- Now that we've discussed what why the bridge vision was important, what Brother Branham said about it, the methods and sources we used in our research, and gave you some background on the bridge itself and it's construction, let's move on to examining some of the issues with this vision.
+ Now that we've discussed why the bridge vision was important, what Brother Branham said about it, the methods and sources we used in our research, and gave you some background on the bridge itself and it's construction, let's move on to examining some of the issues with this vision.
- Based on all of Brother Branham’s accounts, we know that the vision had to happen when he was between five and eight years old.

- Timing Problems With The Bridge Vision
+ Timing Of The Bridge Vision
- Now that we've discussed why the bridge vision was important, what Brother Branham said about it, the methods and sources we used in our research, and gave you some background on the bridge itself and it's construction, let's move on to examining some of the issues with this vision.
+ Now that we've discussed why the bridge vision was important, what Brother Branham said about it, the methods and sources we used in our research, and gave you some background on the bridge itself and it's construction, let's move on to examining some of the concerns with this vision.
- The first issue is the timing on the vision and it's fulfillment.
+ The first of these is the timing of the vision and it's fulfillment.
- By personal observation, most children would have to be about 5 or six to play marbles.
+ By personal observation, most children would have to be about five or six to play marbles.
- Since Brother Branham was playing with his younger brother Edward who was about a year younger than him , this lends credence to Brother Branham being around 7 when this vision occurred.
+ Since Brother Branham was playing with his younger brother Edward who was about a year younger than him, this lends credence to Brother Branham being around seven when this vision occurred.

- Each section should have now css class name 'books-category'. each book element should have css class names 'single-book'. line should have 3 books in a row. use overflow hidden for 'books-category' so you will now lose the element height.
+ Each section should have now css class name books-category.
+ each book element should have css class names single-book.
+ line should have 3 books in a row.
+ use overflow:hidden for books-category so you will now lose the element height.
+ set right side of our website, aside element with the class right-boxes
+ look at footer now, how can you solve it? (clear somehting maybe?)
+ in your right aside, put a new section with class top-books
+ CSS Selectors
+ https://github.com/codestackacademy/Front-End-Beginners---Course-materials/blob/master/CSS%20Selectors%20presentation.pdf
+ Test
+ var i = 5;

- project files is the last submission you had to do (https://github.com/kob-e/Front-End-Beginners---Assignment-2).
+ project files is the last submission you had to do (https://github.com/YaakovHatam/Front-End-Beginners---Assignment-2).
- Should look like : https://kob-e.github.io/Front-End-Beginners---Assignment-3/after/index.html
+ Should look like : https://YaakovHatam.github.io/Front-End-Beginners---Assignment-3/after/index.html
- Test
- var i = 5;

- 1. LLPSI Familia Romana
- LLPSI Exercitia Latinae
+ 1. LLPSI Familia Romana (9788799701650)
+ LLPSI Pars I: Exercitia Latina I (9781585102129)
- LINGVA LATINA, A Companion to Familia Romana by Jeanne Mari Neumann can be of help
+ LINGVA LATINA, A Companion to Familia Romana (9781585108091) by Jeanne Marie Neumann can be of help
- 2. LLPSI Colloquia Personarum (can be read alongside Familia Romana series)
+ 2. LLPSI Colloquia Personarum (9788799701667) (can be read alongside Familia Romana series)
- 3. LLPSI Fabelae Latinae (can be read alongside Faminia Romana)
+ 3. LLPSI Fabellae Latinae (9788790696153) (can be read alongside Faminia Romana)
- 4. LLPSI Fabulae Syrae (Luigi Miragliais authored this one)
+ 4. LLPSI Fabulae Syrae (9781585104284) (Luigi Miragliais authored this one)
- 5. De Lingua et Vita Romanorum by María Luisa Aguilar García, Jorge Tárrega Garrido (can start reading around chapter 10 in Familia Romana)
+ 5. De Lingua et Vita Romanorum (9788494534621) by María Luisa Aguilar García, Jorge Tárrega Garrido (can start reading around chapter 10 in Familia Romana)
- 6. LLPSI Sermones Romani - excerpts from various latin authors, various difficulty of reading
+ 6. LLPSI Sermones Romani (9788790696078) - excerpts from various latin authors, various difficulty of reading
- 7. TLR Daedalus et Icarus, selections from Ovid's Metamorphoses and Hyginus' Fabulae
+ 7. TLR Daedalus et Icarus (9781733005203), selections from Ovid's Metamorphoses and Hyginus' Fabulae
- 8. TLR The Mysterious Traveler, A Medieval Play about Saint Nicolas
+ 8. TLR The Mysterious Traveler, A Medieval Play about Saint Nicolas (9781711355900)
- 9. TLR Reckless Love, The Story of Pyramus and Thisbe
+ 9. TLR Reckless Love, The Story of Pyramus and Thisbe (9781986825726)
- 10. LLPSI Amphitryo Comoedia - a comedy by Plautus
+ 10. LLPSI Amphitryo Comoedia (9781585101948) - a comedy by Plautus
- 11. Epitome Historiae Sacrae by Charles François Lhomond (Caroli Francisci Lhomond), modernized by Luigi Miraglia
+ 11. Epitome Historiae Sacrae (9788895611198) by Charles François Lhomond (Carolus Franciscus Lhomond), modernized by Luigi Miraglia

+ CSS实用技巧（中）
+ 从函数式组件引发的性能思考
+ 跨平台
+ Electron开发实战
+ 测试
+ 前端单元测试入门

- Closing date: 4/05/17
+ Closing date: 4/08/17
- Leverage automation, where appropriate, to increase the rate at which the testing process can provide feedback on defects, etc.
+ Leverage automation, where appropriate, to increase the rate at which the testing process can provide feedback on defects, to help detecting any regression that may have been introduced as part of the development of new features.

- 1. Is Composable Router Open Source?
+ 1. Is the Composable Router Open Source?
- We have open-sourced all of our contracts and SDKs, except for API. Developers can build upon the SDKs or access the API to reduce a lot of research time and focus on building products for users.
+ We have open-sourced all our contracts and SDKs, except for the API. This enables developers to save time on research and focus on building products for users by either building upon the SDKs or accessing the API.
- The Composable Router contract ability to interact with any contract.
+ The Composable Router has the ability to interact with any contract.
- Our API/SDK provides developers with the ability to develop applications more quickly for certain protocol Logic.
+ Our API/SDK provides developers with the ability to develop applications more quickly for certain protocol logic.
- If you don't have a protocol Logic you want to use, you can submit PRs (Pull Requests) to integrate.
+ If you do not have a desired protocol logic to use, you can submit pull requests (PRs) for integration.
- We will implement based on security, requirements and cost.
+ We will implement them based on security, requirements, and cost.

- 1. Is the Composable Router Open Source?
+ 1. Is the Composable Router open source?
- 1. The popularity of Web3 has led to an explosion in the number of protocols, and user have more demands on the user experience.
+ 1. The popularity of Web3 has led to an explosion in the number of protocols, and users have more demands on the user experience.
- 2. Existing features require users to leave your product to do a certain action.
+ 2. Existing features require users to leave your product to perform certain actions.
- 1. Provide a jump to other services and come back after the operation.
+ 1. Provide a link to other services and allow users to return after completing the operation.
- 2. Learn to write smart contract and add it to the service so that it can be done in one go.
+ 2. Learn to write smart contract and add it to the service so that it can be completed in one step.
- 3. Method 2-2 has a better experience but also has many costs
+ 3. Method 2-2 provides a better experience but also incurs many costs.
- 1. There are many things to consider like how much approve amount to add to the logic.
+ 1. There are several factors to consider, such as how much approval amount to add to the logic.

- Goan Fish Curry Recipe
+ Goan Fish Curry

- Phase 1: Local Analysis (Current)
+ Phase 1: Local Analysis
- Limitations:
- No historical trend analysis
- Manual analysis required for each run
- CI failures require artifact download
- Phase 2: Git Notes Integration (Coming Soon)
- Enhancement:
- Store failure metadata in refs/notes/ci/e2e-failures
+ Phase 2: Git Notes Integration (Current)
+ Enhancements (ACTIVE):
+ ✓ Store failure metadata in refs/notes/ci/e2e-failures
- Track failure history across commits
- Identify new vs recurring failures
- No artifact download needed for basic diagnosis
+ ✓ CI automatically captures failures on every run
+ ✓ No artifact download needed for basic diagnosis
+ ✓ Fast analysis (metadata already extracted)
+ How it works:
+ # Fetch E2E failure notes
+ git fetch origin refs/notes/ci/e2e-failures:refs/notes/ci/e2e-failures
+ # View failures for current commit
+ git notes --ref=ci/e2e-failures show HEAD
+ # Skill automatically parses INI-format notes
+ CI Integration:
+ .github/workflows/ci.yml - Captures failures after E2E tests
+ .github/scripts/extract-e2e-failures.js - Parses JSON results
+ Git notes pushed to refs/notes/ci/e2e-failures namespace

++++++++

[Your task]
In the data above, find the line that contains "completing the operation." and the line that contains "- CI failures require artifact download". Repeat exactly those lines and every line between them, and only those.

[Solution for this problem]
+ 1. Provide a link to other services and allow users to return after completing the operation.
- 2. Learn to write smart contract and add it to the service so that it can be done in one go.
+ 2. Learn to write smart contract and add it to the service so that it can be completed in one step.
- 3. Method 2-2 has a better experience but also has many costs
+ 3. Method 2-2 provides a better experience but also incurs many costs.
- 1. There are many things to consider like how much approve amount to add to the logic.
+ 1. There are several factors to consider, such as how much approval amount to add to the logic.

- Goan Fish Curry Recipe
+ Goan Fish Curry

- Phase 1: Local Analysis (Current)
+ Phase 1: Local Analysis
- Limitations:
- No historical trend analysis
- Manual analysis required for each run
- CI failures require artifact download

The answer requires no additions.